Pongámonos en situación… cómo todos los deportistas amateur quitándole horas al reloj, has ido sacrificando tu tiempo libre, con voluntad y constancia, aunque muchos días no apeteciera. Cuando estas alcanzando ese nivel físico que te habías marcado, acercándote a la prueba que has fijado cómo día clave en la temporada, después de tantas horas de sufrimiento, te encuentras con  la cara más amarga de la fortuna: ¡un accidente inoportuno! Una caída, un golpe, un mal gesto o simplemente una sobrecarga con él peor de los pronósticos: te ves con una lesión que te hará estar en reposo absoluto más de 30 días. 
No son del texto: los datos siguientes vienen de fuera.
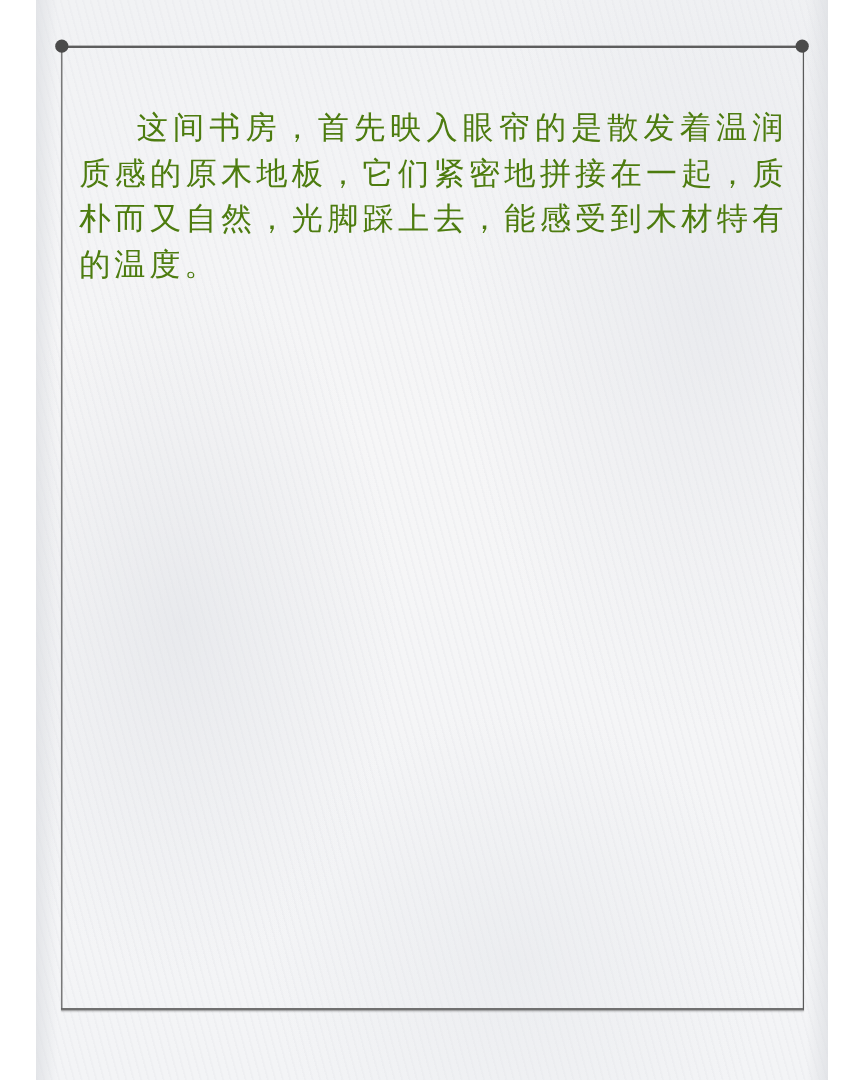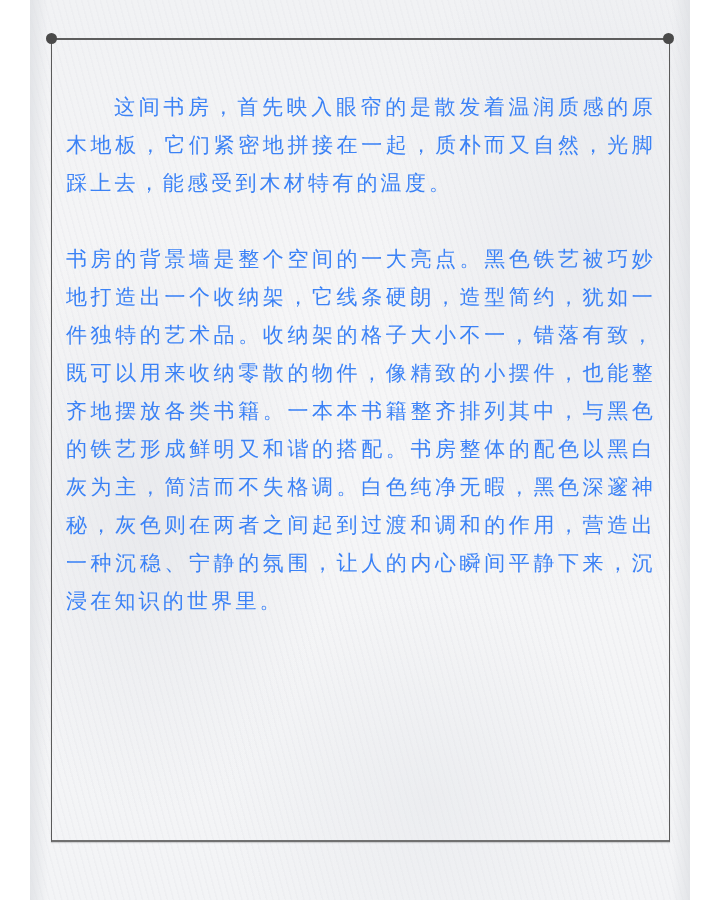--- a/index.html
+++ b/index.html
@@ -77,10 +77,10 @@
       top: 88px;
       width: 590px;
       font-family: "DejaVu Sans", "Liberation Sans", sans-serif;
-      font-size: 21px;
+      font-size: 26px;
       line-height: 38px;
       letter-spacing: 3.2px;
-      color: #3b82f6;
+      color: #4d7c0f;
     }
     .para {
       margin: 0 0 38px 0;

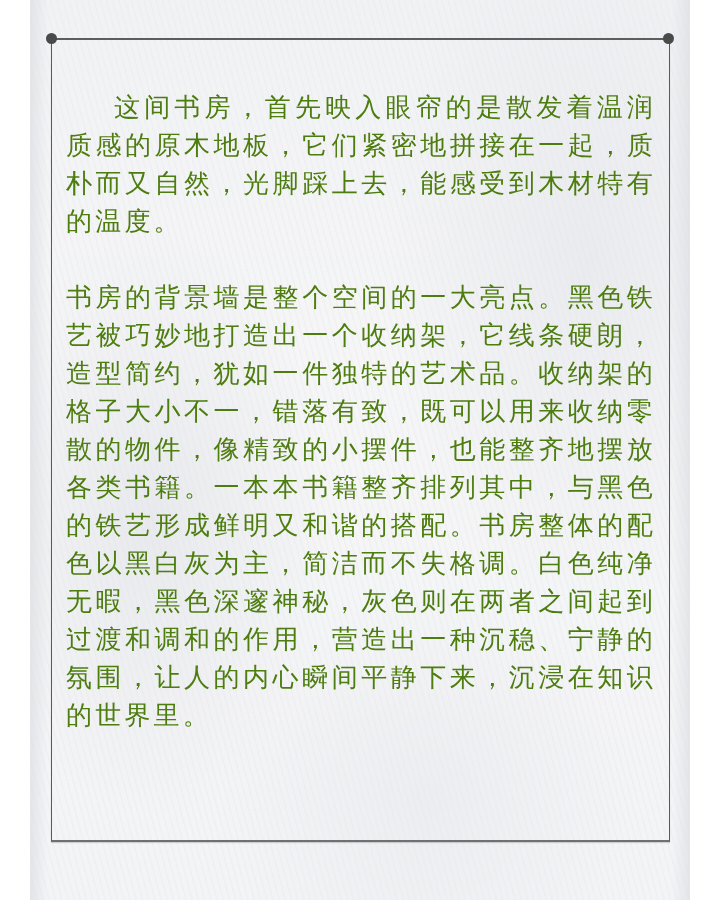--- a/index.html
+++ b/index.html
@@ -103,7 +103,6 @@
 
   <div class="content">
     <p class="para indent">这间书房，首先映入眼帘的是散发着温润质感的原木地板，它们紧密地拼接在一起，质朴而又自然，光脚踩上去，能感受到木材特有的温度。</p>
-    <p class="para">书房的背景墙是整个空间的一大亮点。黑色铁艺被巧妙地打造出一个收纳架，它线条硬朗，造型简约，犹如一件独特的艺术品。收纳架的格子大小不一，错落有致，既可以用来收纳零散的物件，像精致的小摆件，也能整齐地摆放各类书籍。一本本书籍整齐排列其中，与黑色的铁艺形成鲜明又和谐的搭配。书房整体的配色以黑白灰为主，简洁而不失格调。白色纯净无暇，黑色深邃神秘，灰色则在两者之间起到过渡和调和的作用，营造出一种沉稳、宁静的氛围，让人的内心瞬间平静下来，沉浸在知识的世界里。</p>
   </div>
 </div>
 

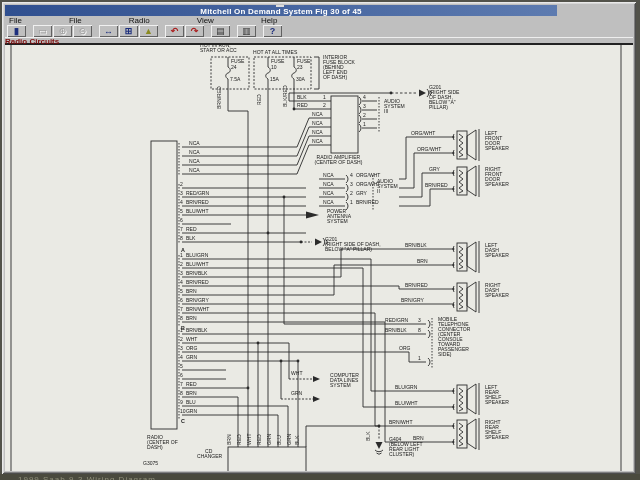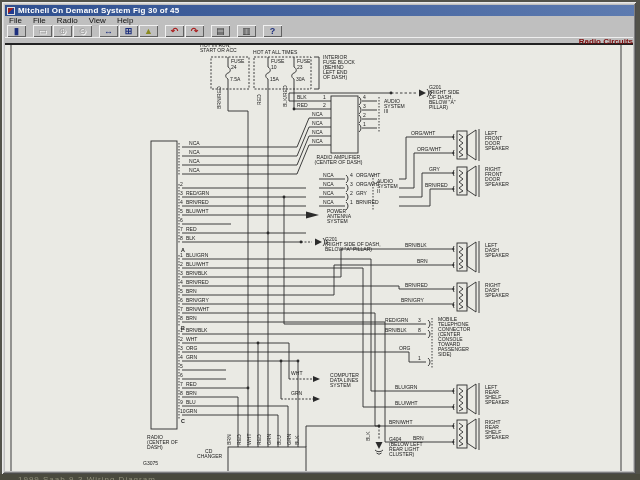--- a/index.html
+++ b/index.html
@@ -8,8 +8,8 @@
   .screen{position:relative;width:640px;height:480px;background:#52524a;overflow:hidden;}
   .window{position:absolute;left:2px;top:2px;width:634px;height:472px;background:#bfbfbf;
     box-shadow:inset 1px 1px 0 #e9e9e9, inset -1px -1px 0 #4d4d4d, inset 2px 2px 0 #d6d6d6, inset -2px -2px 0 #7f7f7f;}
-  .titlebar{position:absolute;left:3px;top:3px;width:629px;height:11px;
-    background:linear-gradient(90deg,#2f4f8f,#5d7bb0);display:flex;align-items:center;padding:0 2px;}
+  .titlebar{position:absolute;left:3px;top:3px;width:552px;height:11px;
+    background:linear-gradient(90deg,#2f4f8f,#5d7bb0);display:flex;align-items:center;padding:0 2px;flex-direction:column;}
   .titleicon{width:8px;height:8px;background:linear-gradient(135deg,#a02020 50%,#203a90 50%);margin-right:3px;border:1px solid #ddd;}
   .titletext{color:#fff;font-size:8px;font-weight:bold;white-space:nowrap;letter-spacing:0.2px;}
   .menubar{position:absolute;left:3px;top:14px;width:628px;height:9px;display:flex;align-items:center;background:#bfbfbf;}

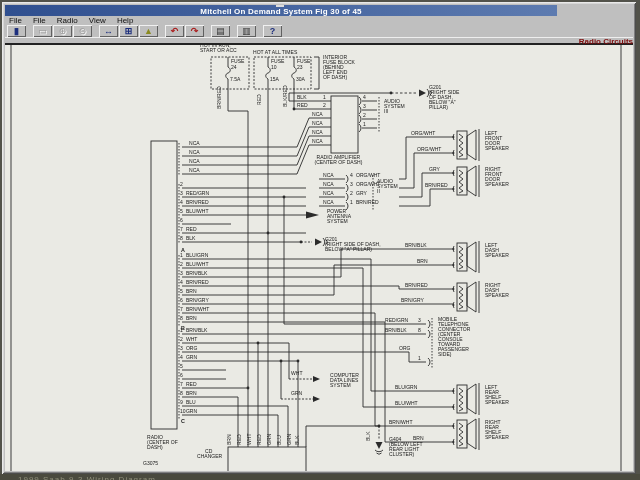--- a/index.html
+++ b/index.html
@@ -12,7 +12,7 @@
     background:linear-gradient(90deg,#2f4f8f,#5d7bb0);display:flex;align-items:center;padding:0 2px;flex-direction:column;}
   .titleicon{width:8px;height:8px;background:linear-gradient(135deg,#a02020 50%,#203a90 50%);margin-right:3px;border:1px solid #ddd;}
   .titletext{color:#fff;font-size:8px;font-weight:bold;white-space:nowrap;letter-spacing:0.2px;}
-  .menubar{position:absolute;left:3px;top:14px;width:628px;height:9px;display:flex;align-items:center;background:#bfbfbf;}
+  .menubar{position:absolute;left:3px;top:14px;width:628px;height:9px;display:flex;align-items:center;background:#bfbfbf;gap:36px;}
   .menuitem{font-size:8px;color:#111;padding:0 7px 0 4px;}
   .toolbar{position:absolute;left:3px;top:23px;width:628px;height:12px;display:flex;align-items:center;background:#bfbfbf;padding-left:2px;}
   .tbtn{width:19px;height:12px;margin-right:1px;background:#bfbfbf;

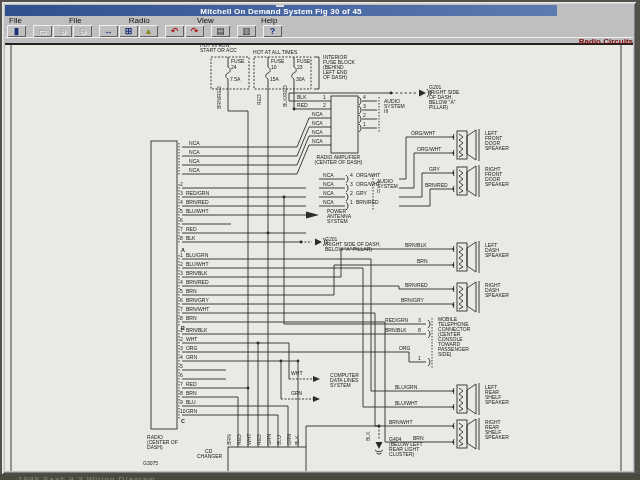--- a/index.html
+++ b/index.html
@@ -24,7 +24,7 @@
   .tbtn.olive{color:#8a8a20;}
   .tbtn.dis{color:#9b9b9b;text-shadow:1px 1px 0 #fff;}
   .headerbar{position:absolute;left:3px;top:35px;width:628px;height:8px;background:#bfbfbf;
-    border-top:1px solid #eee;border-bottom:2px solid #222;text-align:right;}
+    border-top:1px solid #eee;border-bottom:2px solid #222;text-align:left;}
   .headertext{font-size:8px;line-height:7px;font-weight:bold;color:#7d0d0d;}
   .canvas{position:absolute;left:3px;top:43px;width:628px;height:426px;background:#eaeae4;overflow:hidden;}
   .diagram{position:absolute;left:-4px;top:-2px;width:640px;height:434px;font-size:6px;color:#1a1a1a;}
Paciencia y recuperación te dices: ¡No puede ser que me  pase a mí!… Tendré que descansar…No está todo perdido… Cumpliré el reposo diagnosticado per ni un día extra más... 

Llega el día y retomas la bicicleta acordándote de tus sensaciones, ritmos y velocidad, con toda la ilusión del mundo aprietas los pedales y… ¡Qué me pasa doctor! pulso aceleradísimo, piernas temblorosas, sudando en los primeros repechos, sensación de mareo… 

¡No desesperes! toca empezar otra vez desde el principio, esa parte del trabajo que tu mente optimista había enterrado bien en tus recuerdos, casi olvidados por completo. Sólo hay una manera, es simple y no tiene trampa ni secreto, pero que complicado es tomársela con paciencia. Paso a paso, quilómetro a quilómetro, iremos quemando etapas,  nuestro cuerpo lo agradecerá y si lo respetamos él nos irá poniendo otra vez  en nuestros  ritmos, en nuestro sitio. 

Nos puede ayudar anímicamente tener un objetivo, un planning de trabajo, pero esta vez con más margen de tiempo. Será importante aprender del pasado, mejorar nuestros entrenamientos, estirar, conocer los límites de nuestro cuerpo para no recaer en alguna lesión. 

Es importante no perder la esperanza, te esperan unas primeras semanas muy duras, aburridas y frustrantes. Mejorar el estado de forma física es tiempo, muchas horas y quilómetros de dedicación y poco a poco volverás a disfrutar de la bicicleta cómo antes. 

Para superar cualquier obstáculo es básico tener  un objetivo, una palabra o frase que te de fuerza en los momentos duros, cuando tus compañeros de salida aprieten fuerte y te dejen atrás en un pequeño repecho o en un largo puerto siempre puedes pensar: Volveré a disfrutar de mi bicicleta, volveré a ser adicto al sufrimiento y al pedaleo, volveré a daros caña, volveré!